To still struggle with trust 7mths after DH's emotional affair

(103 Posts)
printmeanicephoto Thu 09-May-13 12:45:37

7mths ago I found out about DH's emotional affair (+ kissing). He ended affair which had been going on for 1 mth and said he wanted our marriage to work. We have been married nearly 20 years and have 2 kids in primary school.

I have a sneaky suspicion he's just staying with me for the kids and out of duty. We are also christians and are v. involved in our church. We have been taught from birth by christian parents that divorce is only really an option in exceptional circumstances. It would also send big ripples through our church family (although I know people would try to help and support us).

Am still struggling to trust although I know affair is over. Still feel heartbroken and a few times a week I still have a cry. Should I be over it by now?

Sparklymommy Thu 09-May-13 12:53:33

Poor you flowers

I do not think you are bu. I totally think you need to sit down with your hubby and explain how you feel now. Tell him you are still finding it very difficult to come to terms with what's happened. Ask him outright why he chose to stay if you feel your suspicions are valid.

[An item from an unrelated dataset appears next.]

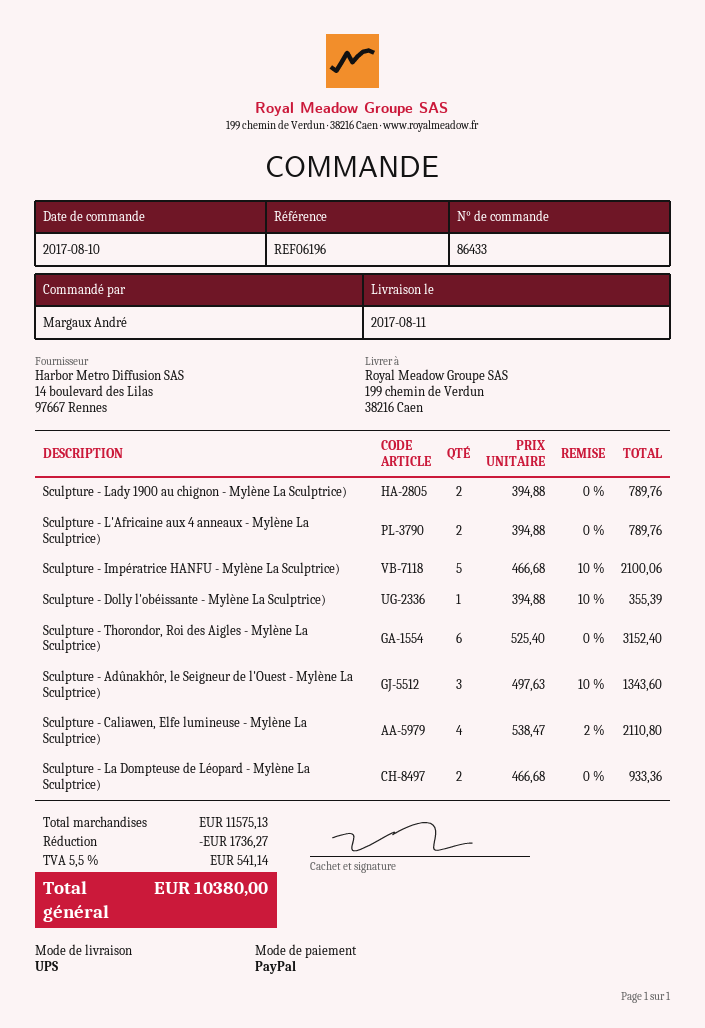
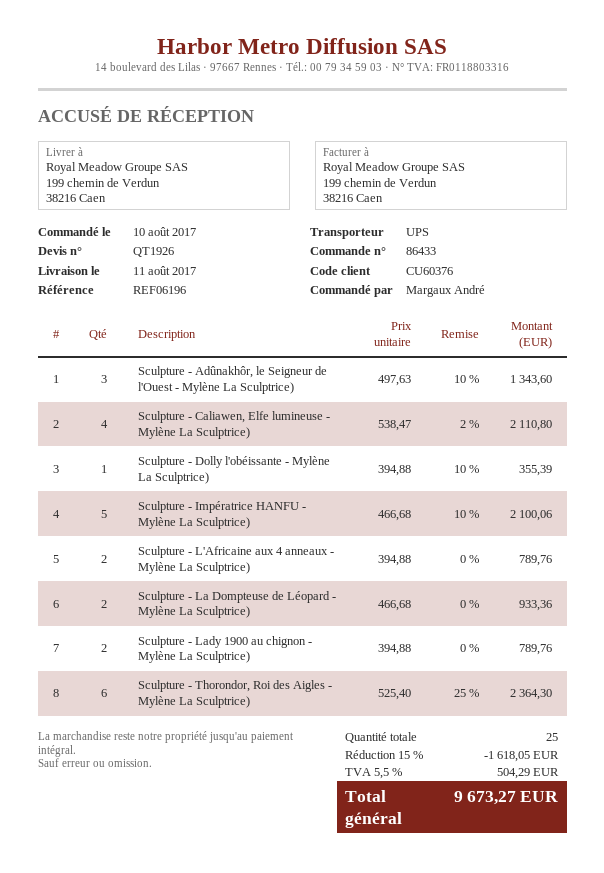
Sculpture - Thorondor, Roi des Aigles - Mylène La Sculptrice): 6 x 525.40 = 3152.40 -> 6 x 525.40 - 25% = 2364.30
discount: 1736.27 -> 1618.05
tax: 5.5% = 541.14 -> 5.5% = 504.29
total: 10380.00 -> 9673.27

Inertia Thu 09-May-13 12:54:54

If you do get over this, it'll be in your own time- not when your church, or your husband, or a bunch of well -meaning internet people decides. It's entirely natural that you are struggling to trust your husband - after all, he broke your trust and deceived you. He is probably the person you trusted most in the world, and yet he was quite happy to put his desires ahead of your family.

To be honest, I'd say that one party having an affair is a pretty exceptional circumstance, but obviously you have chosen to weigh up your church's teachings against your husband's betrayal and decided to stay in the marriage, which is obviously your choice.

Did your church provide any support for your marriage after the affair? Or did your husband insist that you keep it quiet?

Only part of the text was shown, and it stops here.